> **Exercise description**
Which lines in the data below contain the word "path"? Copy each of them.

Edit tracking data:
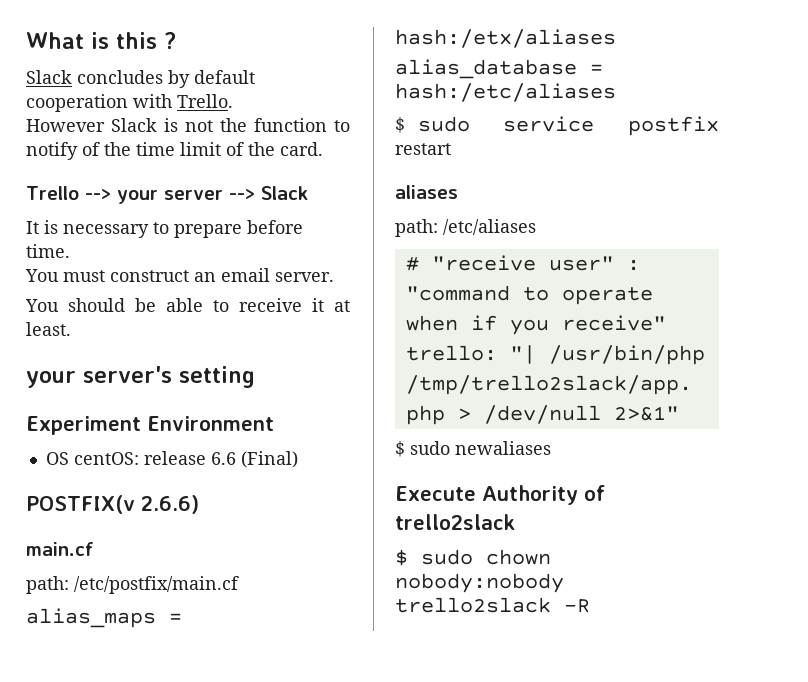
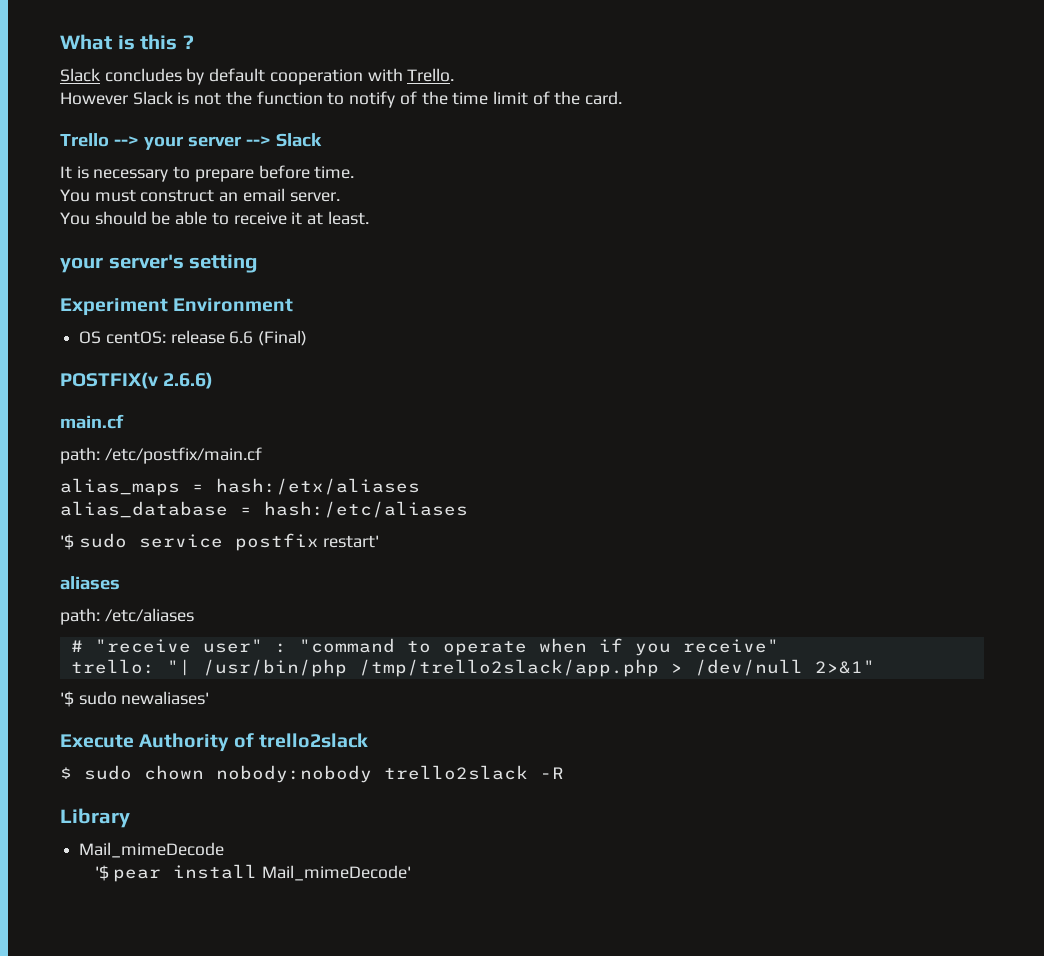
[395,117,405,133] $ -> [60,534,74,550] '$
[395,143,451,155] restart -> [323,535,380,548] restart'
[395,441,551,457] $ sudo newaliases -> [60,691,210,707] '$ sudo newaliases'
(590, 606) none -> [60,808,130,828] [79,842,225,858] [94,864,411,882] // Library // Mail_mimeDecode // '$ pear install Mail_mimeDecode'

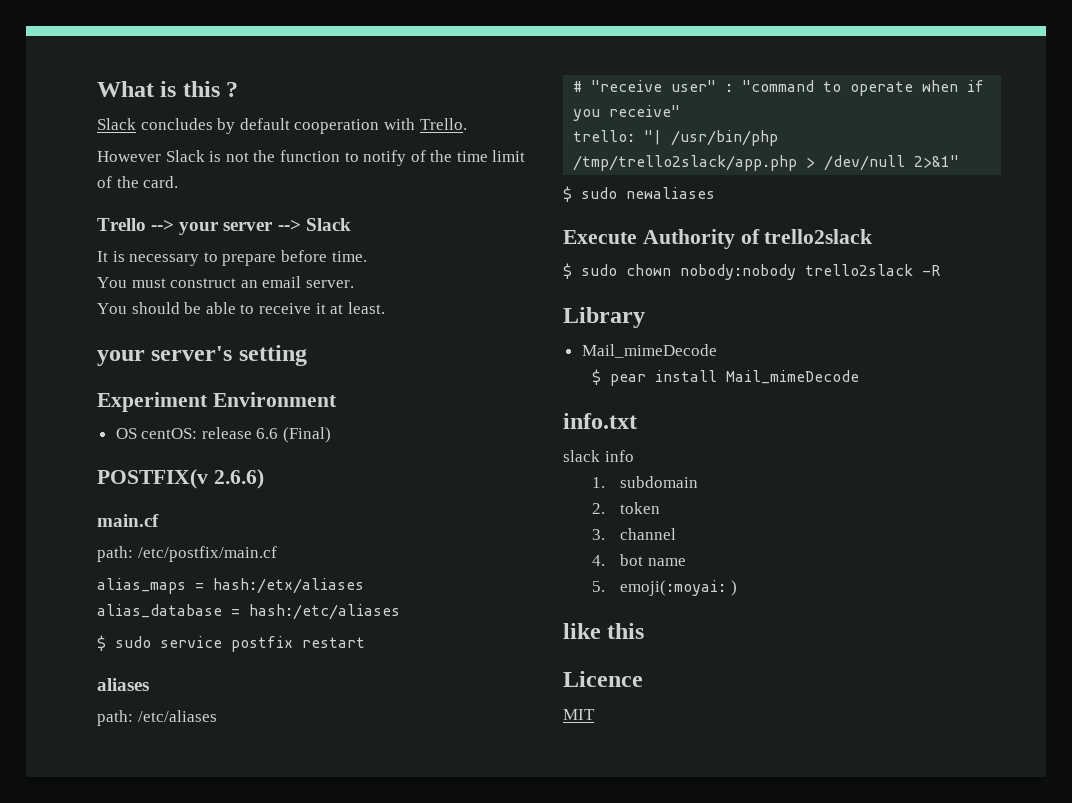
[60,534,74,550] '$ -> [97,635,106,651] $
[323,535,380,548] restart' -> [302,637,365,648] restart
[60,691,210,707] '$ sudo newaliases' -> [563,186,715,202] $ sudo newaliases
[94,865,109,881] '$ -> [591,369,601,385] $
[261,865,411,881] Mail_mimeDecode' -> [725,370,859,384] [563,413,637,429] [563,450,634,462] [591,476,699,488] [591,502,661,514] [591,528,677,540] [591,554,686,566] [591,580,737,596] [563,623,645,639] [563,671,643,687] [563,709,595,720] Mail_mimeDecode // info.txt // slack info // 1. subdomain // 2. token // 3. channel // 4. bot name // 5. emoji(:moyai: ) // like this // Licence // MIT

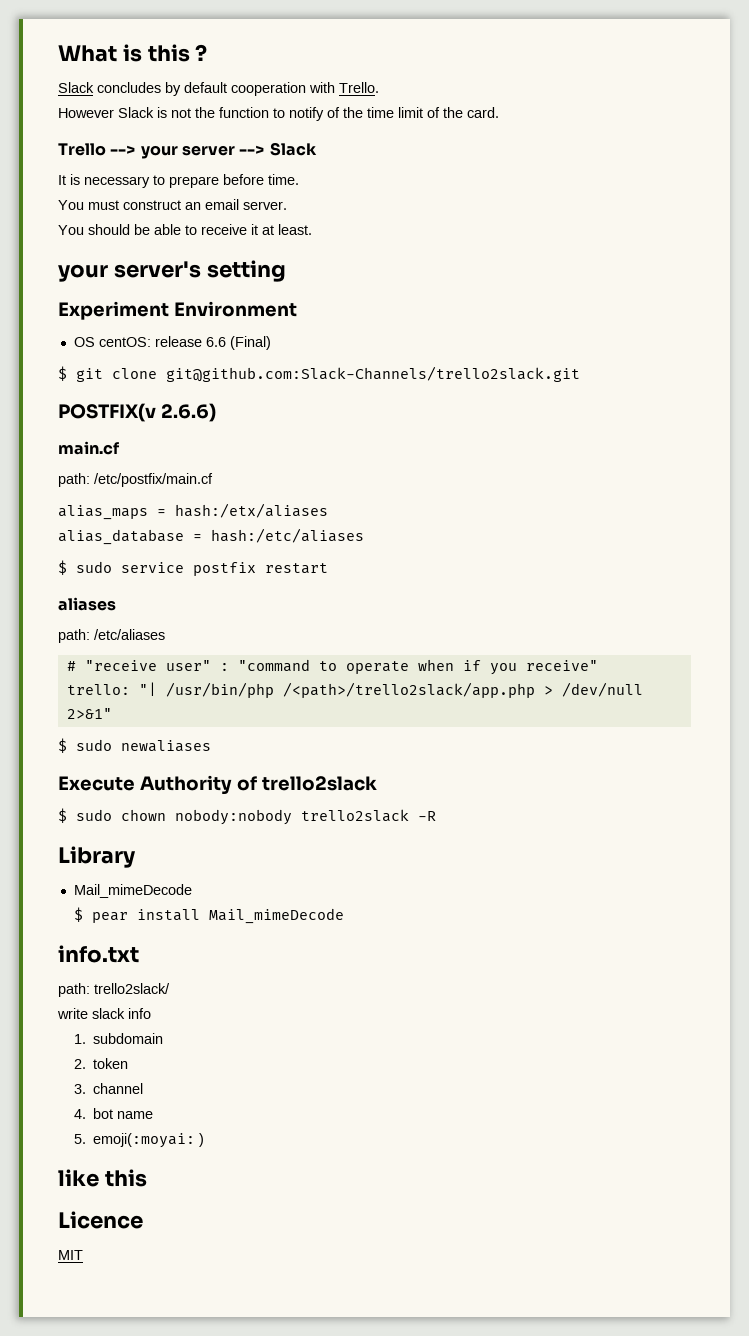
(332, 435) none -> [58,366,580,382] // $ git clone git@github.com:Slack-Channels/trello2slack.git
[573,155,798,171] /tmp/trello2slack/app.php -> [282,682,535,698] /<path>/trello2slack/app.php
(637, 421) none -> [58,983,170,997] [57,1008,88,1019] path: trello2slack/ // write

> **Output**
[573,155,798,171] /tmp/trello2slack/app.php -> [282,682,535,698] /<path>/trello2slack/app.php
(637, 421) none -> [58,983,170,997] [57,1008,88,1019] path: trello2slack/ // write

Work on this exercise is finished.